L'histoire
Parce qu'elle trouve les hommes ennuyeux, Colette Marly, star du cinéma français en visite en Grande-Bretagne, déclare vouloir désormais vivre seule. Convaincu qu'elle ne cherche qu'à se faire de la publicité, lord Terence Datchett, aristocrate misogyne, décide de l'inviter dans sa vaste propriété campagnarde pour mettre son soudain besoin de solitude à l'épreuve...
Analyse et critique
Woman Hater est une délicieuse screwball comedy à l'anglaise qui fut une tentative (ratée au niveau du box-office et de la critique anglaise) pour Stewart Granger de montrer ses aptitudes dans une pure comédie, après avoir fait ses preuves en jeune premier bondissant sur les productions Gainsborough.

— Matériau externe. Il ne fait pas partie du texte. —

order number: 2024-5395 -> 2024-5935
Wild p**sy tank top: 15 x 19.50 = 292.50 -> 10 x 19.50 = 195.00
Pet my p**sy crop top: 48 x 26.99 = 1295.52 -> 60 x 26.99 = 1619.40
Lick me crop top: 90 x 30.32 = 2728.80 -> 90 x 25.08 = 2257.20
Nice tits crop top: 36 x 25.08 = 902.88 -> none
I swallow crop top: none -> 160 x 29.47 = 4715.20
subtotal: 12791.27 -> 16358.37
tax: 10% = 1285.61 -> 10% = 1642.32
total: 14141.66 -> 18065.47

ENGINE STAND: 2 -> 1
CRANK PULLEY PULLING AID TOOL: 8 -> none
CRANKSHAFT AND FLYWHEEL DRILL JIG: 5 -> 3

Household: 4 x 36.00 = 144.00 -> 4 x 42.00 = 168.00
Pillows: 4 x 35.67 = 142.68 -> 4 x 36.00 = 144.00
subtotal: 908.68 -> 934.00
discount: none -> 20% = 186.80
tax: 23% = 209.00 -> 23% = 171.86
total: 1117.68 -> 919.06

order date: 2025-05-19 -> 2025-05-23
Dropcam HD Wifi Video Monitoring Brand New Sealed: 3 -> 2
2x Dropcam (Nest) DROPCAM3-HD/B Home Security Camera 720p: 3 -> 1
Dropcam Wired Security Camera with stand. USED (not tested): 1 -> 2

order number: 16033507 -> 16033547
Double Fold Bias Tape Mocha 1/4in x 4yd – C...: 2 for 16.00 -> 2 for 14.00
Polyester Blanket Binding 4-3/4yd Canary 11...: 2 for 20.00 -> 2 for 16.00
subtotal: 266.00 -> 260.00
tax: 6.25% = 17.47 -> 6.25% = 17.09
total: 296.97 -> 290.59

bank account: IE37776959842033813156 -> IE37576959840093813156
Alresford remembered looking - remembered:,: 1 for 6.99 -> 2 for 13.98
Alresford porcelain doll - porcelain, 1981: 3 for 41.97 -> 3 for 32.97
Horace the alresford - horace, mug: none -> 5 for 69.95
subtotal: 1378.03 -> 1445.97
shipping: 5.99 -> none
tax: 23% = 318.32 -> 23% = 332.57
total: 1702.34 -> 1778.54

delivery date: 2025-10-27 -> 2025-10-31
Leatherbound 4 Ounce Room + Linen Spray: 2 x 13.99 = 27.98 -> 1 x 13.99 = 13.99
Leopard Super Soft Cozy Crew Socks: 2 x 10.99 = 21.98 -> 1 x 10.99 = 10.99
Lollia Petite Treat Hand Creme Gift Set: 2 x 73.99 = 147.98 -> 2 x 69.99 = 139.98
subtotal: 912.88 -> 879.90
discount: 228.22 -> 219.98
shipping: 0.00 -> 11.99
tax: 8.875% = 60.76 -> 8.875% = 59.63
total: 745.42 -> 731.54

Le reste de la distribution est tout aussi étonnant avec une Edwige Feuillère dans son premier rôle anglophone tandis qu'on s'étonne de trouver Terence Young, futur réalisateur de solides films d'actions et d'aventures (dont les premiers James Bond) dans une comédie enlevée – même si son passif de directeur artistique et des réalisations comme Les Aventures Amoureuses de Moll Flanders ou Mayerling montreront ses aptitudes dans un registre plus raffiné. Tout ce beau monde est réuni autour d'un pitch astucieux et habilement exploité. Lord Terence Hatchet (Stewart Granger) est un misogyne et goujat de la pire espèce, défini dès la géniale ouverture où il convainc un ami de fuir son mariage, au grand désespoir de la mariée devant l'autel. Il va trouver une nouvelle source à son agacement de la gent féminine avec le passage en Grande-Bretagne de la star de cinéma français Colette Marty (Edwige Feuillère).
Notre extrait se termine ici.